## [What the exercise asks]
Retype exactly what runs from the first line of the data to the line with "[97,100,256,116] Setting up", keeping both of those lines and skipping pictures.
*** Records to process
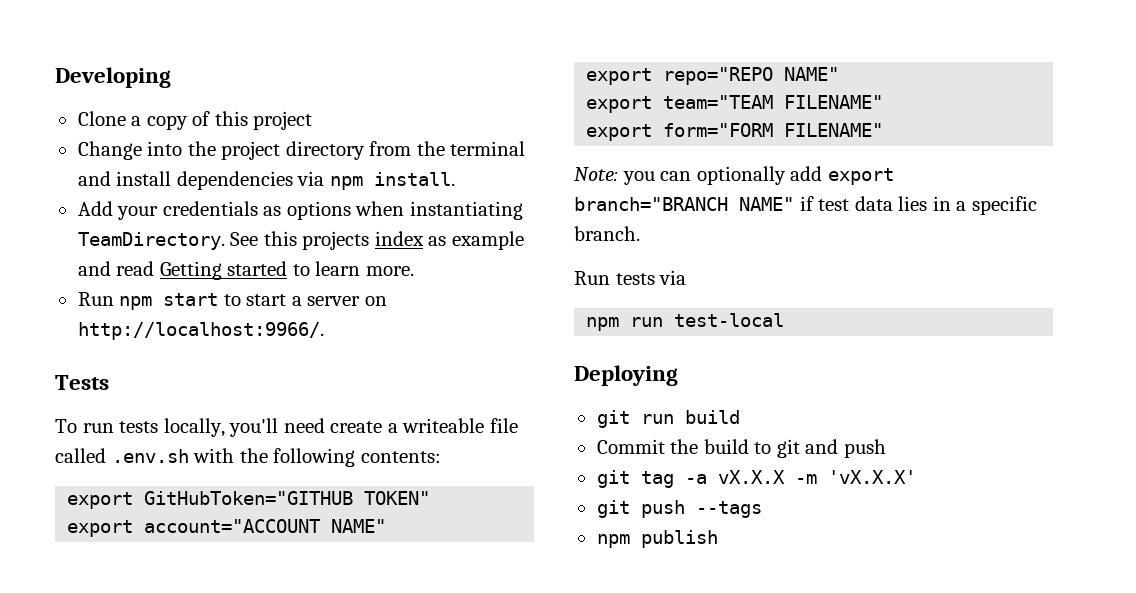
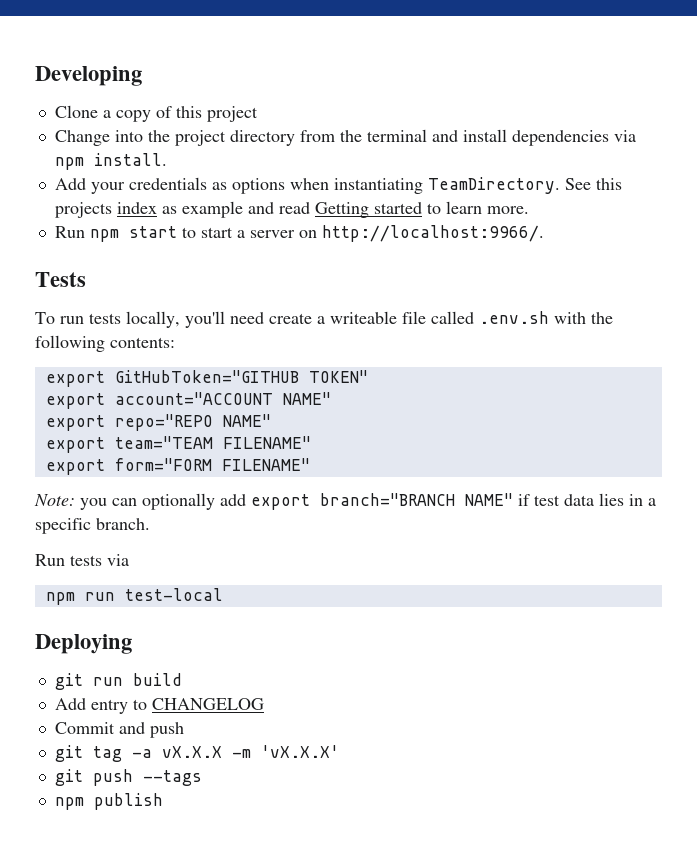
[596,439,800,458] Commit the build to git -> [54,698,264,714] [54,722,115,734] Add entry to CHANGELOG // Commit

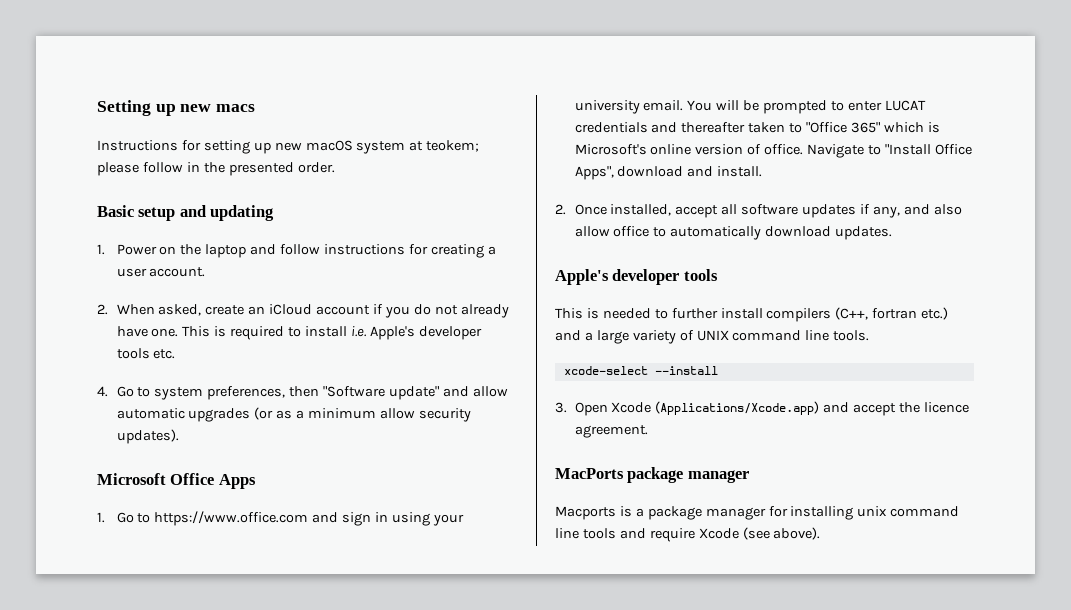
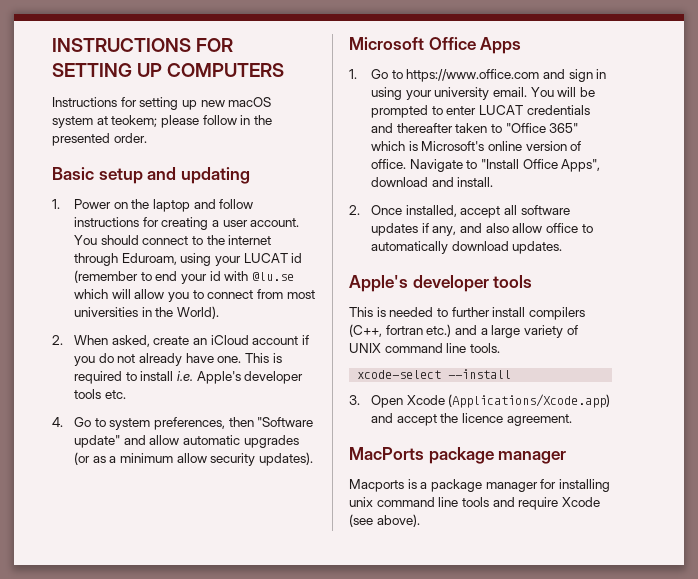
[97,100,256,116] Setting up new macs -> [52,38,234,52] [52,63,285,77] INSTRUCTIONS FOR SETTING UP COMPUTERS
(206, 272) none -> [74,235,272,245] [74,253,303,266] [74,270,294,284] [74,289,315,302] [74,306,220,319] You should connect to the internet through Eduroam, using your LUCAT id (remember to end your id with @lu.se which will allow you to connect from most universities in the World).

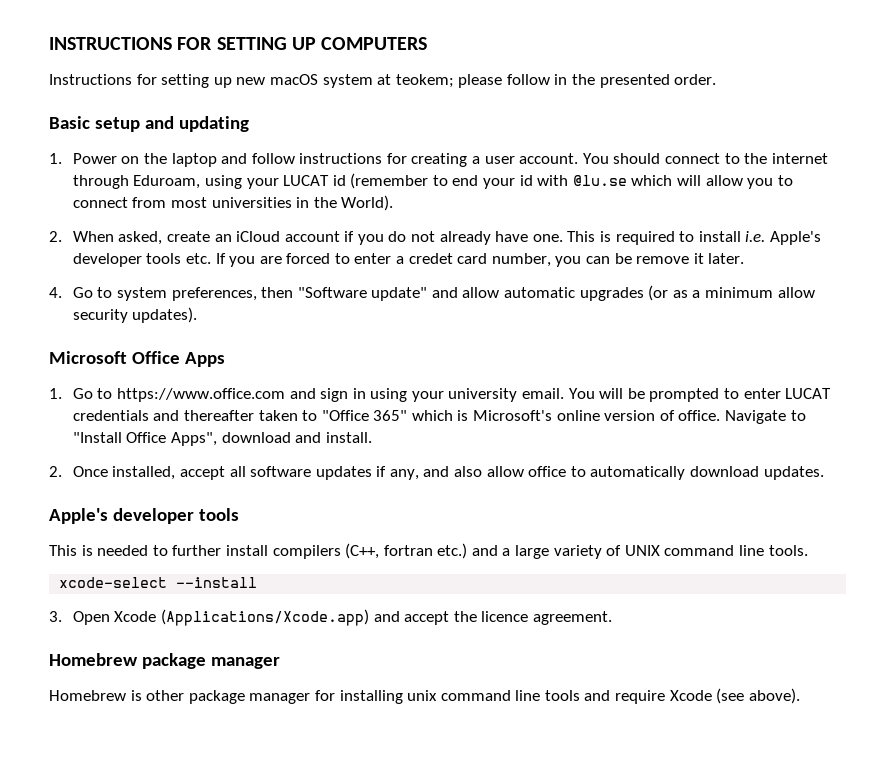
(126, 394) none -> [215,253,745,267] If you are forced to enter a credet card number, you can be remove it later.
[349,447,424,460] MacPorts -> [49,653,138,666] Homebrew
[349,479,428,492] Macports is a -> [49,690,185,701] Homebrew is other

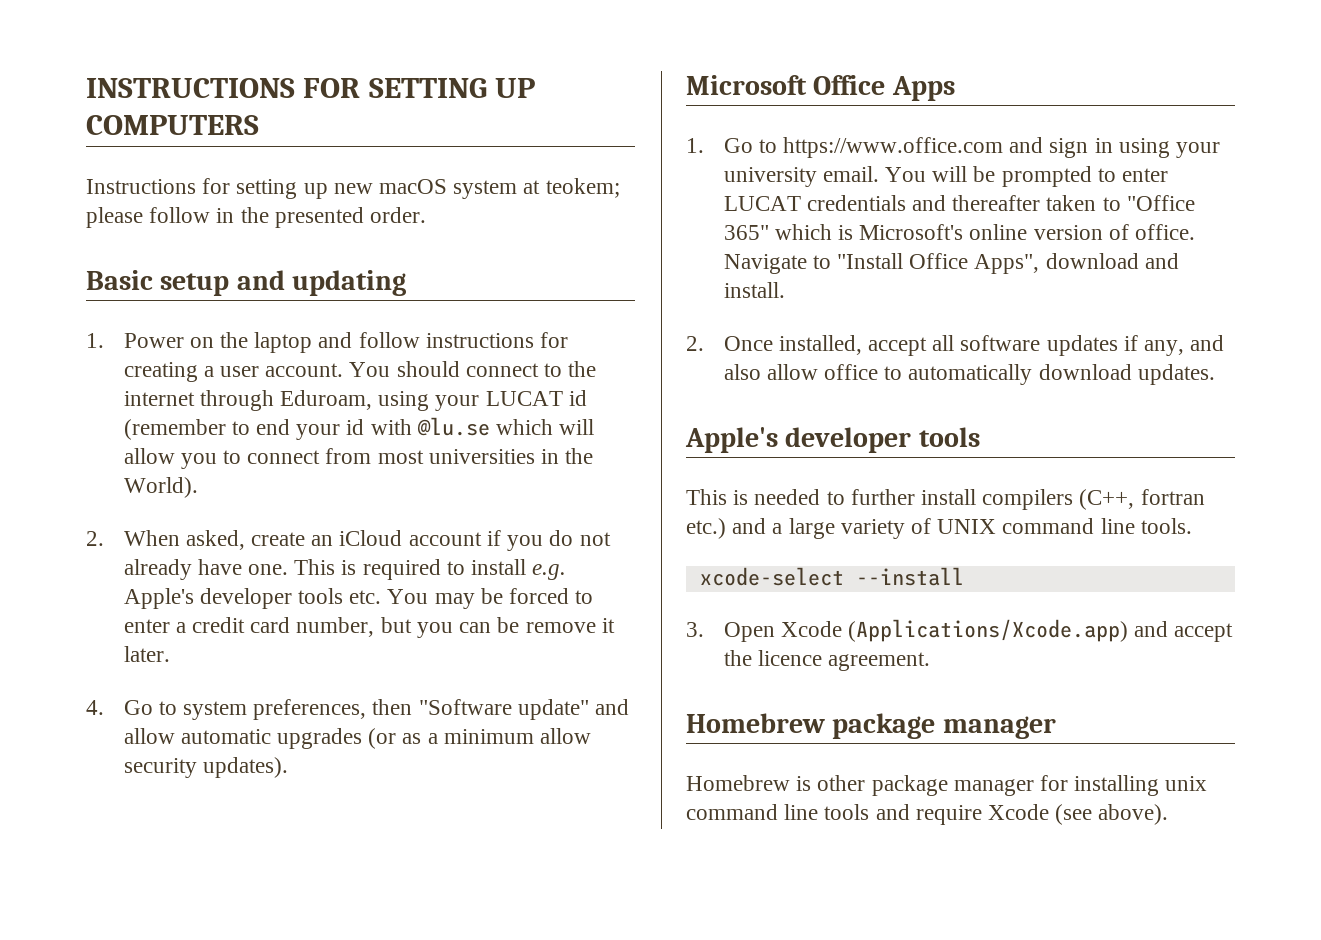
[745,231,766,242] i.e. -> [532,564,567,580] e.g.
[215,253,282,267] If you are -> [387,588,503,609] You may be
[408,253,453,264] credet -> [192,617,246,633] credit
(551, 260) none -> [380,617,412,633] but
******
## [Solution for this exercise]
[596,439,800,458] Commit the build to git -> [54,698,264,714] [54,722,115,734] Add entry to CHANGELOG // Commit

[97,100,256,116] Setting up new macs -> [52,38,234,52] [52,63,285,77] INSTRUCTIONS FOR SETTING UP COMPUTERS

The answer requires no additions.